| PROBLEM STATEMENT |
Within the material below, locate the line with "[236,2093,772,2153] За полгода" and the line with "[108,359,154,375] 287.4w ->", then return those two lines and all lines between them, exactly as written.

| MATERIAL SHOWN |
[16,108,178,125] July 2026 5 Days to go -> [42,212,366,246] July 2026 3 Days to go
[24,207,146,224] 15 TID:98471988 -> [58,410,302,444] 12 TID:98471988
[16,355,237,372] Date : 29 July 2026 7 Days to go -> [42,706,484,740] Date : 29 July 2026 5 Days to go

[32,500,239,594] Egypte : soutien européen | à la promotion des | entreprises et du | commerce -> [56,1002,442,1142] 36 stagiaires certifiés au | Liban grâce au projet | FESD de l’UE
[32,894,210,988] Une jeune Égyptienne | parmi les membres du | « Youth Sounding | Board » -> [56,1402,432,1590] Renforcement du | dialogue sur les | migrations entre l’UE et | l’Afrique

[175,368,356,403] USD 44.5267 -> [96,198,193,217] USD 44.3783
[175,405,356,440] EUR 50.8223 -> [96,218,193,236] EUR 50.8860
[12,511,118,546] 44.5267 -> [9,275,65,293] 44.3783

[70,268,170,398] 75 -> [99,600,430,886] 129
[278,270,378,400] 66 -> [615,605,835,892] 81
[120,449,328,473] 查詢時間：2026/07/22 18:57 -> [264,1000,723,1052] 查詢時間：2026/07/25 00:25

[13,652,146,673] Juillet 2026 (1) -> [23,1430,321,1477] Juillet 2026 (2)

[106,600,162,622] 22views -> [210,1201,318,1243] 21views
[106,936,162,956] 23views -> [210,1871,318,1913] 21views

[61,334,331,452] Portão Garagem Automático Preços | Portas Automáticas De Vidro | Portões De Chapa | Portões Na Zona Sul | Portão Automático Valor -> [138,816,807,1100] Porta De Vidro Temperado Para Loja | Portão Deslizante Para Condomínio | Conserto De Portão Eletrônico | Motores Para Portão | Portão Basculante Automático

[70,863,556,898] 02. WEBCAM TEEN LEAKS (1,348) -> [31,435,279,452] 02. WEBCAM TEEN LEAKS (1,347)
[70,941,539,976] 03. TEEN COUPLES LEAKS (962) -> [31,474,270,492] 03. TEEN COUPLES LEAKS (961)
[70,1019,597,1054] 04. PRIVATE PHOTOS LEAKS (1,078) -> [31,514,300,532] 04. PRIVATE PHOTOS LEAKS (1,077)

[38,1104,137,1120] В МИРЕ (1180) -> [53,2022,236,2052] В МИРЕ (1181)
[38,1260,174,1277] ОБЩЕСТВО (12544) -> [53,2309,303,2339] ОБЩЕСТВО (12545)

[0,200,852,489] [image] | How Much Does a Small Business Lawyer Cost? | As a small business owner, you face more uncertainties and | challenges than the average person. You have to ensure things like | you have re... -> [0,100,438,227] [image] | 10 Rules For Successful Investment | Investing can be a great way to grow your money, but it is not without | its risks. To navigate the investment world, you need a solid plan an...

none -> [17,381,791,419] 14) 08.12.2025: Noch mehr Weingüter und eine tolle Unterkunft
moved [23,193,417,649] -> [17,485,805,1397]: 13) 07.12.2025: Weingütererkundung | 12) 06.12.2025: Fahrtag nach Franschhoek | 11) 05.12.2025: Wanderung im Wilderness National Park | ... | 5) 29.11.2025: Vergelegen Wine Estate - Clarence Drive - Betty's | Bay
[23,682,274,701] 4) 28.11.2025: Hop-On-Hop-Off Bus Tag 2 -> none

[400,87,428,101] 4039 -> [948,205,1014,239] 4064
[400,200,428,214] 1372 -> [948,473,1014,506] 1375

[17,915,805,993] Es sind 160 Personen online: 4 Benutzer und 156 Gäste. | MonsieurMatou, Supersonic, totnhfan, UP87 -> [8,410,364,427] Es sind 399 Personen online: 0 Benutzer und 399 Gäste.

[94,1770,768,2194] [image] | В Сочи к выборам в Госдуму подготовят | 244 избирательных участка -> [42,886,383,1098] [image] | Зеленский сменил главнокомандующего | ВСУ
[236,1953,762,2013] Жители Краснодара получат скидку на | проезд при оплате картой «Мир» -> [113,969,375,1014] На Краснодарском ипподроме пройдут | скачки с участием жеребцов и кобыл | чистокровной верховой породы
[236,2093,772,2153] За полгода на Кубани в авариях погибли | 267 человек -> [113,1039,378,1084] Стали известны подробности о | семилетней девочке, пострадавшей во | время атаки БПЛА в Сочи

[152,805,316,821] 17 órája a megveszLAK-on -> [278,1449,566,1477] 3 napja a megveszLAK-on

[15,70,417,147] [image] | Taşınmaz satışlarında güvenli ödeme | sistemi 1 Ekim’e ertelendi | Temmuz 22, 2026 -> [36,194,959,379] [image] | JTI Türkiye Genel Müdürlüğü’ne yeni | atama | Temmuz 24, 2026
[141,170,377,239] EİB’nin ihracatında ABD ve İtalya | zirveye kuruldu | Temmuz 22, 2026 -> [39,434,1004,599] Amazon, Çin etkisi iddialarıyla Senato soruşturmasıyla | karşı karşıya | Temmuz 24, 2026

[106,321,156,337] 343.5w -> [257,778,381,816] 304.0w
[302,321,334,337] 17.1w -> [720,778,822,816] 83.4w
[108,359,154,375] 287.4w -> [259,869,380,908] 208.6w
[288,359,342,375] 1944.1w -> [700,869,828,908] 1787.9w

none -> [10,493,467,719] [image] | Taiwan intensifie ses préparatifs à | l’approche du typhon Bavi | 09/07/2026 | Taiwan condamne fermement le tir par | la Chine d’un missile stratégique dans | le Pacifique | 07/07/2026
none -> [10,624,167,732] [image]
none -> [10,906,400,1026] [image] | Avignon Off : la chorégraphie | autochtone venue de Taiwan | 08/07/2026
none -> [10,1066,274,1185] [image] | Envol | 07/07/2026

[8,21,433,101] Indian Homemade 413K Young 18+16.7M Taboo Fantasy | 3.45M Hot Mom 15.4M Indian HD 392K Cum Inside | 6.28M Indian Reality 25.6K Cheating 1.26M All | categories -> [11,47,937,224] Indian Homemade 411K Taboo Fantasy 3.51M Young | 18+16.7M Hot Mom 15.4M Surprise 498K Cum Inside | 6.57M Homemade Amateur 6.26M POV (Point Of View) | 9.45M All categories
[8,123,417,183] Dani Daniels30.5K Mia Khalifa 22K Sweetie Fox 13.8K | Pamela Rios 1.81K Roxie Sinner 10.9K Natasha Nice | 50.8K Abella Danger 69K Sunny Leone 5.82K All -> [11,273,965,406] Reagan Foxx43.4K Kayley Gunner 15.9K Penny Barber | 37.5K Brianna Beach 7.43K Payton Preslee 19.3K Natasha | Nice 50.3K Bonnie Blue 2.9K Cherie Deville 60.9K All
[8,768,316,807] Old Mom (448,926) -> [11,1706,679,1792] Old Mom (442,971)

| RESPONSE TO THE TASK |
[236,2093,772,2153] За полгода на Кубани в авариях погибли | 267 человек -> [113,1039,378,1084] Стали известны подробности о | семилетней девочке, пострадавшей во | время атаки БПЛА в Сочи

[152,805,316,821] 17 órája a megveszLAK-on -> [278,1449,566,1477] 3 napja a megveszLAK-on

[15,70,417,147] [image] | Taşınmaz satışlarında güvenli ödeme | sistemi 1 Ekim’e ertelendi | Temmuz 22, 2026 -> [36,194,959,379] [image] | JTI Türkiye Genel Müdürlüğü’ne yeni | atama | Temmuz 24, 2026
[141,170,377,239] EİB’nin ihracatında ABD ve İtalya | zirveye kuruldu | Temmuz 22, 2026 -> [39,434,1004,599] Amazon, Çin etkisi iddialarıyla Senato soruşturmasıyla | karşı karşıya | Temmuz 24, 2026

[106,321,156,337] 343.5w -> [257,778,381,816] 304.0w
[302,321,334,337] 17.1w -> [720,778,822,816] 83.4w
[108,359,154,375] 287.4w -> [259,869,380,908] 208.6w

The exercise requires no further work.